*Task requirements*:
Report every line of the records below that includes the string "persp".

*Supplied data*:
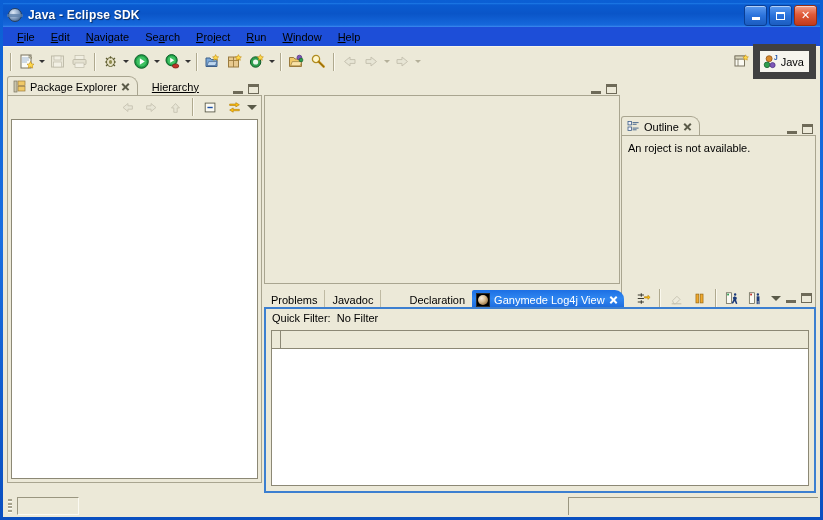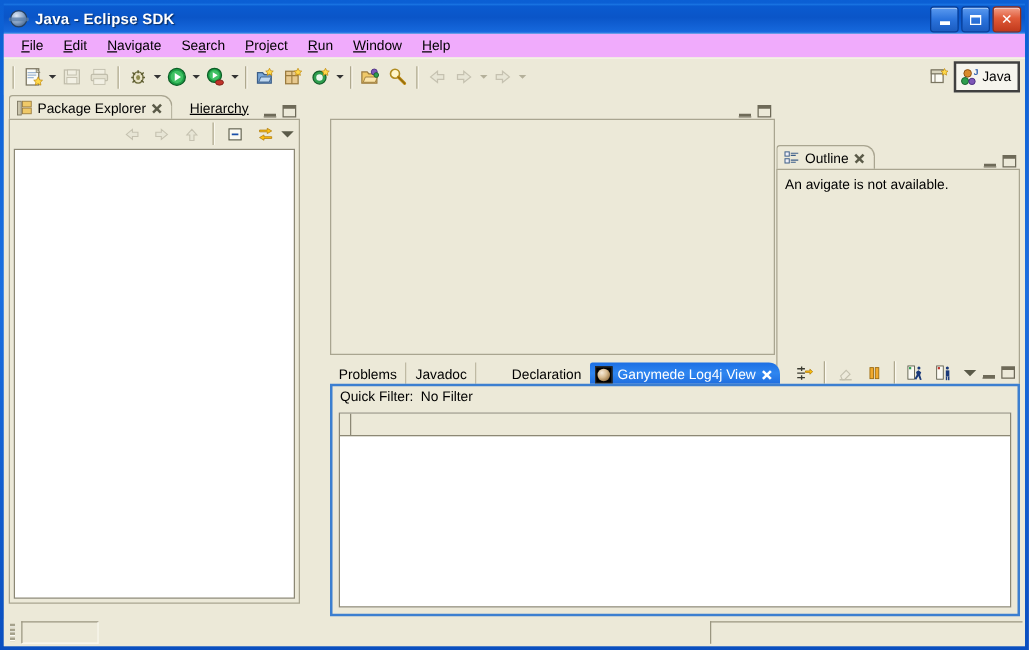--- a/index.html
+++ b/index.html
@@ -55,7 +55,7 @@
   }
 
   
-  .menubar{height:19px;display:flex;align-items:center;padding-left:6px;background:#f0abfc;}
+  .menubar{height:19px;display:flex;align-items:center;padding-left:6px;background:#1d4ed8;}
   .menu{padding:2px 8px;color:#000;font-size:11px;white-space:nowrap;}
   .menu u{text-decoration:underline;}
 

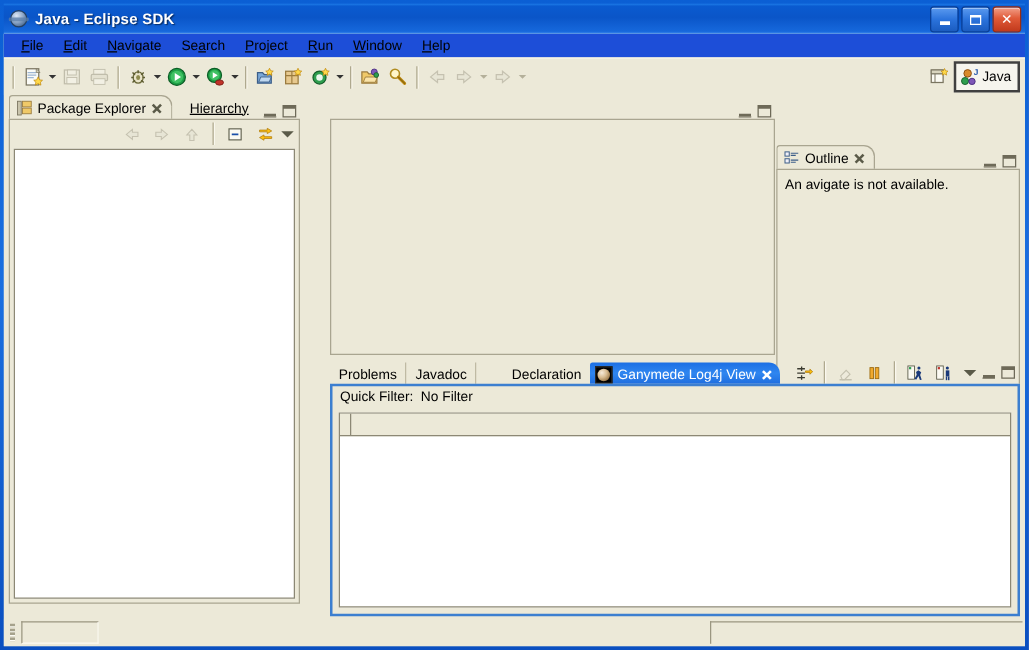--- a/index.html
+++ b/index.html
@@ -74,7 +74,7 @@
   }
   .persp-btn{
     display:flex;align-items:center;gap:2px;height:21px;padding:0 5px 0 3px;
-    border:2px solid #404040;background:#F6F5EE;
+    border:7px solid #404040;background:#F6F5EE;
   }
   .persp-btn span.lbl{font-size:11px;}
 

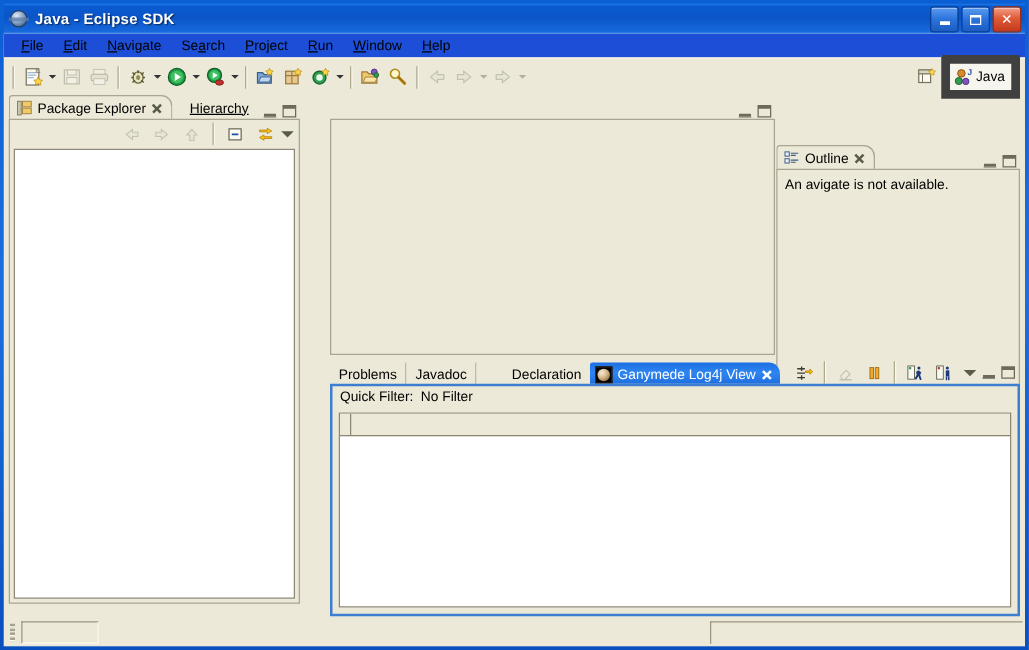--- a/index.html
+++ b/index.html
@@ -321,7 +321,7 @@
 
       <div class="main">
 
-        <div style="position:absolute;left:4px;top:0;width:233px;bottom:12px;">
+        <div style="position:absolute;left:4px;top:0;width:255px;bottom:12px;">
           <div class="viewtabs">
             <div class="vtab active">
               <svg width="13" height="13" viewBox="0 0 13 13">

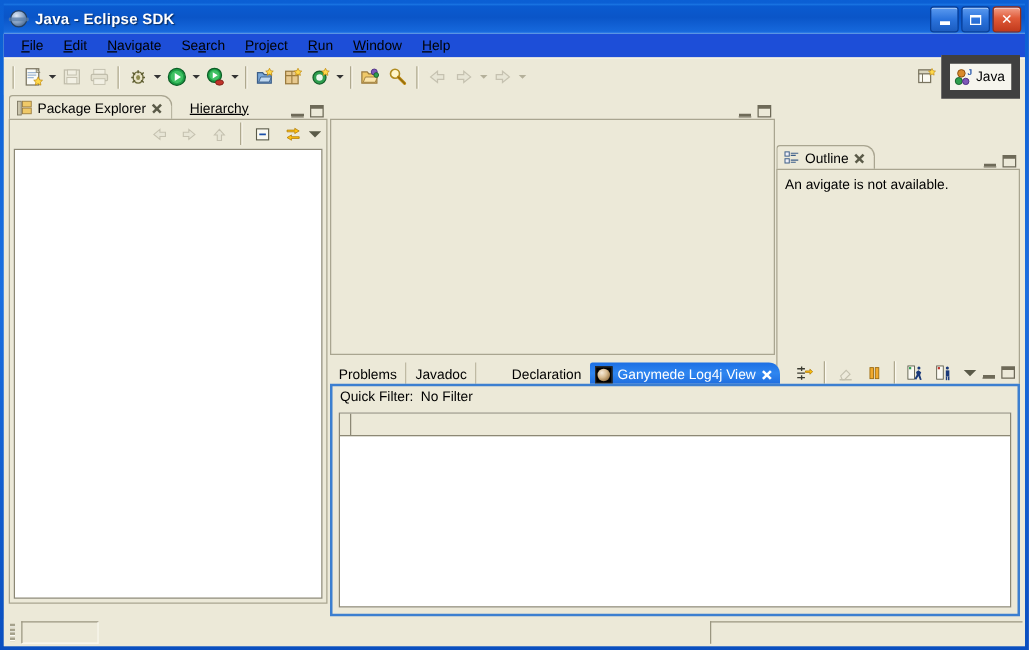--- a/index.html
+++ b/index.html
@@ -404,7 +404,7 @@
             </div>
           </div>
           <div class="viewbody" style="position:absolute;left:0;right:0;top:20px;bottom:0;">
-            <div class="outline-text">An avigate is not available.</div>
+            <div class="outline-text">An roject is not available.</div>
           </div>
         </div>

*Expected output*:
   .persp-btn{
   .persp-btn span.lbl{font-size:11px;}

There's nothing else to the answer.